** Task directions **
Within the material below, filter for lines that hold the word "size".

** Material provided **
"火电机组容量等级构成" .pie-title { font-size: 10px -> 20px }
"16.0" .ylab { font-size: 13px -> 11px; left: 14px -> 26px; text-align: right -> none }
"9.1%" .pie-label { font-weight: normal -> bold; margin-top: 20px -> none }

--

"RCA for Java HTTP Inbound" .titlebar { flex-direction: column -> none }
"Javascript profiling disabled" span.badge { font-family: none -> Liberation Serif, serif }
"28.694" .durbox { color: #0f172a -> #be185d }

** Expected answer **
"火电机组容量等级构成" .pie-title { font-size: 10px -> 20px }
"16.0" .ylab { font-size: 13px -> 11px; left: 14px -> 26px; text-align: right -> none }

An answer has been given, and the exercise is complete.